[Start of Attachment]

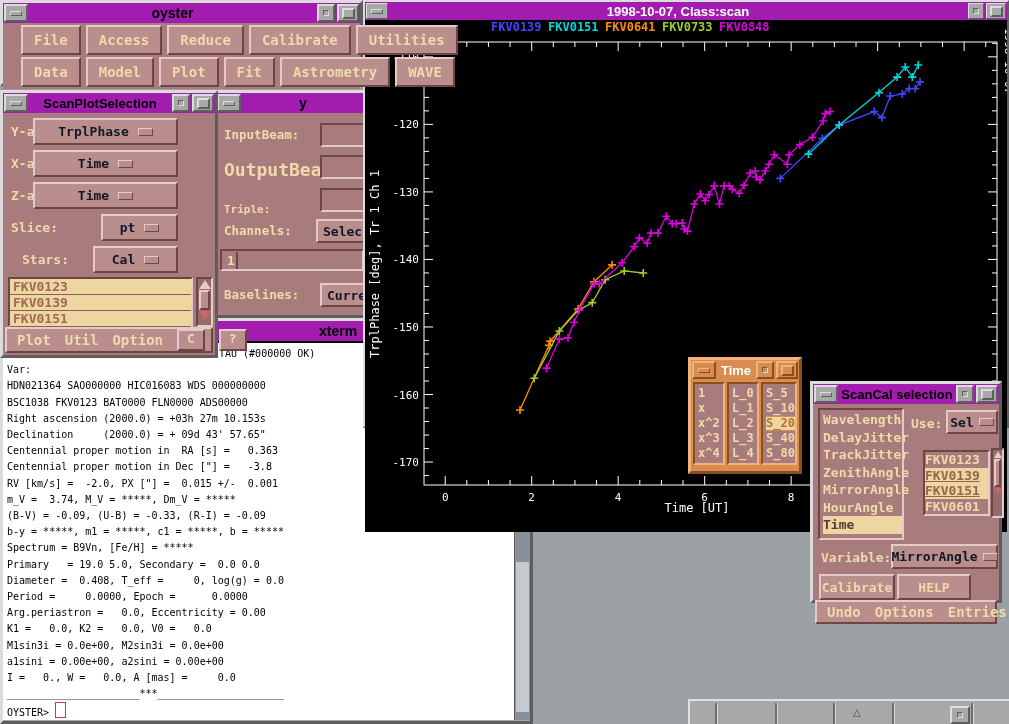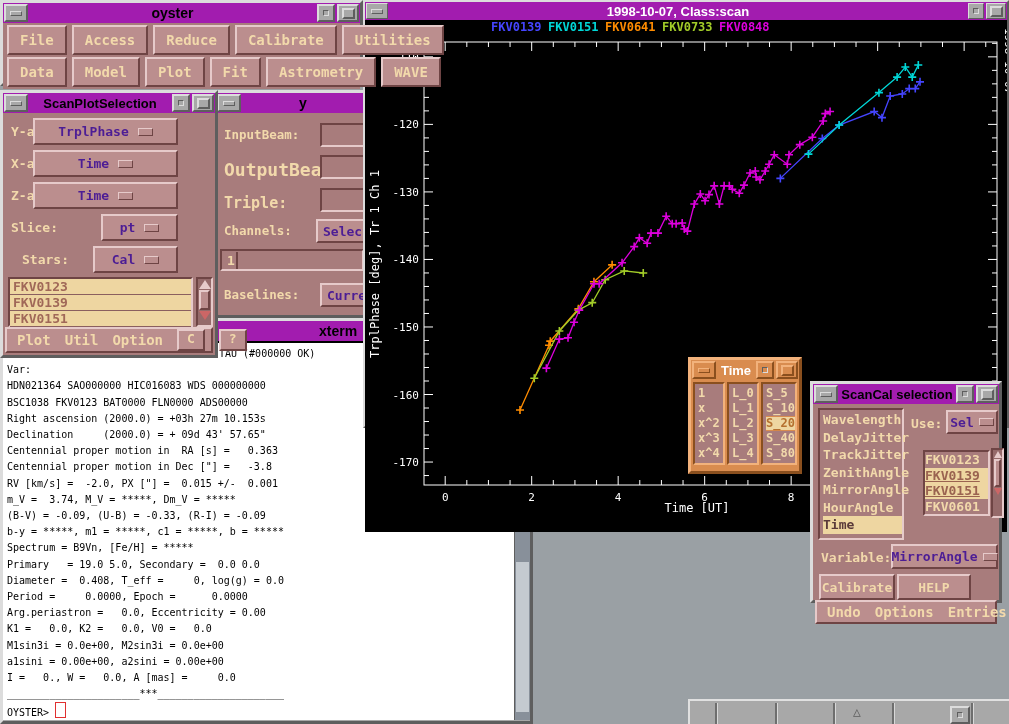--- a/index.html
+++ b/index.html
@@ -340,7 +340,7 @@
           <div class="glyph-max"></div>
         </div>
     </div>
-    <div class="pink" style="padding:1px 2px">
+    <div class="pink" style="padding:1px 16px">
       <div class="menu-row" id="oyster-row1">
           <div class="pbtn">File</div>
           <div class="pbtn">Access</div>

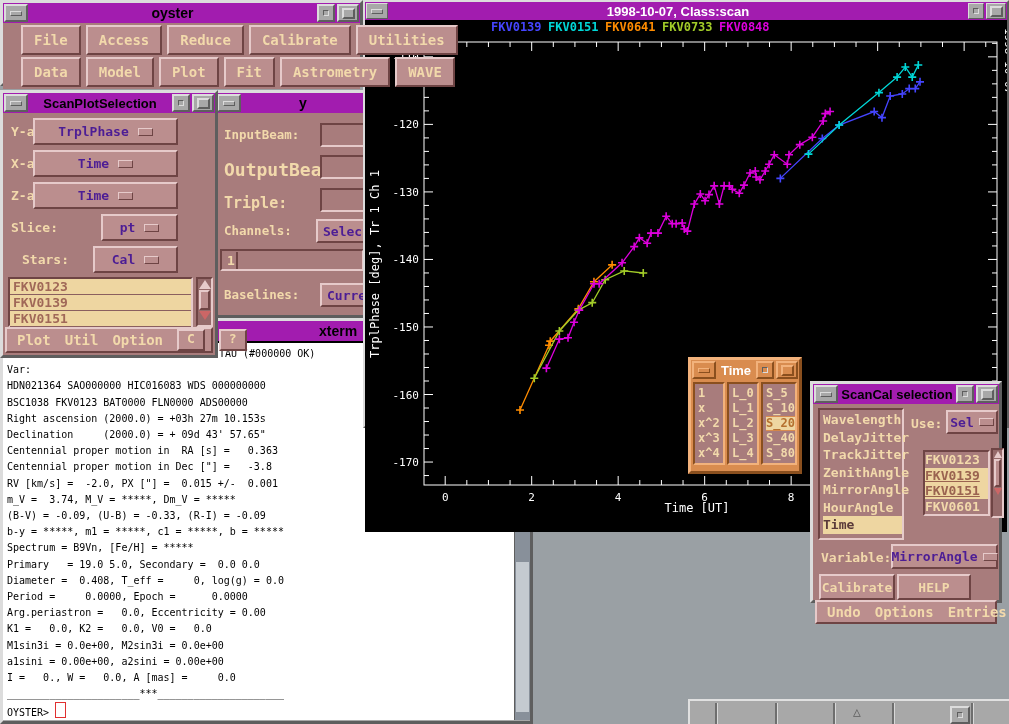--- a/index.html
+++ b/index.html
@@ -26,7 +26,7 @@
         display:flex;align-items:center;justify-content:center;white-space:nowrap;}
   .plabel{color:#f2d9ab;font-weight:bold;font-size:13px;white-space:nowrap;}
   .dd{background:#bb8e8e;border:2px solid;border-color:#e6caca #6e4444 #6e4444 #e6caca;
-      color:#4c1d95;font-weight:bold;font-size:13px;display:flex;align-items:center;
+      color:#0f172a;font-weight:bold;font-size:13px;display:flex;align-items:center;
       justify-content:center;box-sizing:border-box;}
   .dd-ind{width:13px;height:6px;background:#bb8e8e;border:1px solid;border-color:#e6caca #6e4444 #6e4444 #e6caca;margin-left:9px;flex:0 0 auto;}
   .pinset{border:2px solid;border-color:#6e4444 #e6caca #e6caca #6e4444;background:#a87c7c;box-sizing:border-box;}

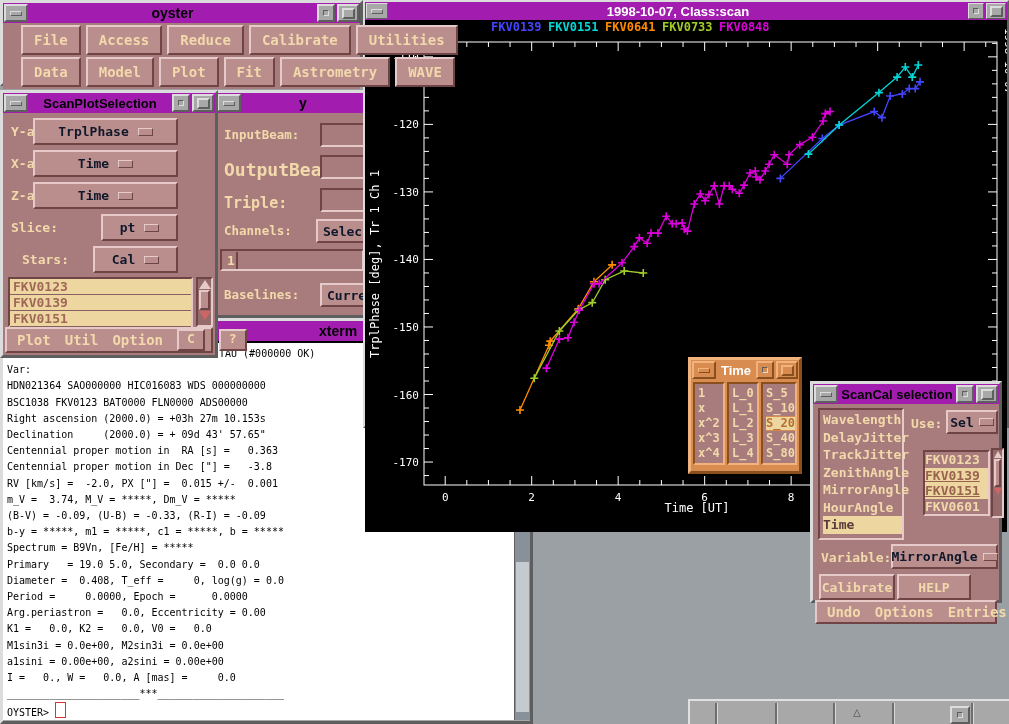--- a/index.html
+++ b/index.html
@@ -125,7 +125,7 @@
         <div class="pinset" style="position: absolute; left: 104px; top: 10px; width: 46px; height: 24px;"></div>
         <span class="plabel" style="position: absolute; left: 8px; top: 46px; font-size: 18px;">OutputBeam:</span>
         <div class="pinset" style="position: absolute; left: 104px; top: 42px; width: 46px; height: 24px;"></div>
-        <span class="plabel" style="position: absolute; left: 8px; top: 81px; font-size: 15px;">Triple:</span>
+        <span class="plabel" style="position: absolute; left: 8px; top: 90px; font-size: 11px;">Triple:</span>
         <div class="pinset" style="position: absolute; left: 104px; top: 75px; width: 46px; height: 24px;"></div>
         <span class="plabel" style="position: absolute; left: 8px; top: 110px; font-size: 12.5px;">Channels:</span>
         <div class="dd" style="position: absolute; left: 100px; top: 106px; width: 52px; height: 24px; justify-content: flex-start; padding-left: 5px;">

[End of Attachment]

Problem description: Every line in the data above that includes the word "left" should be copied.

Result of this exercise:
   .dd-ind{width:13px;height:6px;background:#bb8e8e;border:1px solid;border-color:#e6caca #6e4444 #6e4444 #e6caca;margin-left:9px;flex:0 0 auto;}
         <div class="pinset" style="position: absolute; left: 104px; top: 10px; width: 46px; height: 24px;"></div>
         <span class="plabel" style="position: absolute; left: 8px; top: 46px; font-size: 18px;">OutputBeam:</span>
         <div class="pinset" style="position: absolute; left: 104px; top: 42px; width: 46px; height: 24px;"></div>
-        <span class="plabel" style="position: absolute; left: 8px; top: 81px; font-size: 15px;">Triple:</span>
+        <span class="plabel" style="position: absolute; left: 8px; top: 90px; font-size: 11px;">Triple:</span>
         <div class="pinset" style="position: absolute; left: 104px; top: 75px; width: 46px; height: 24px;"></div>
         <span class="plabel" style="position: absolute; left: 8px; top: 110px; font-size: 12.5px;">Channels:</span>
         <div class="dd" style="position: absolute; left: 100px; top: 106px; width: 52px; height: 24px; justify-content: flex-start; padding-left: 5px;">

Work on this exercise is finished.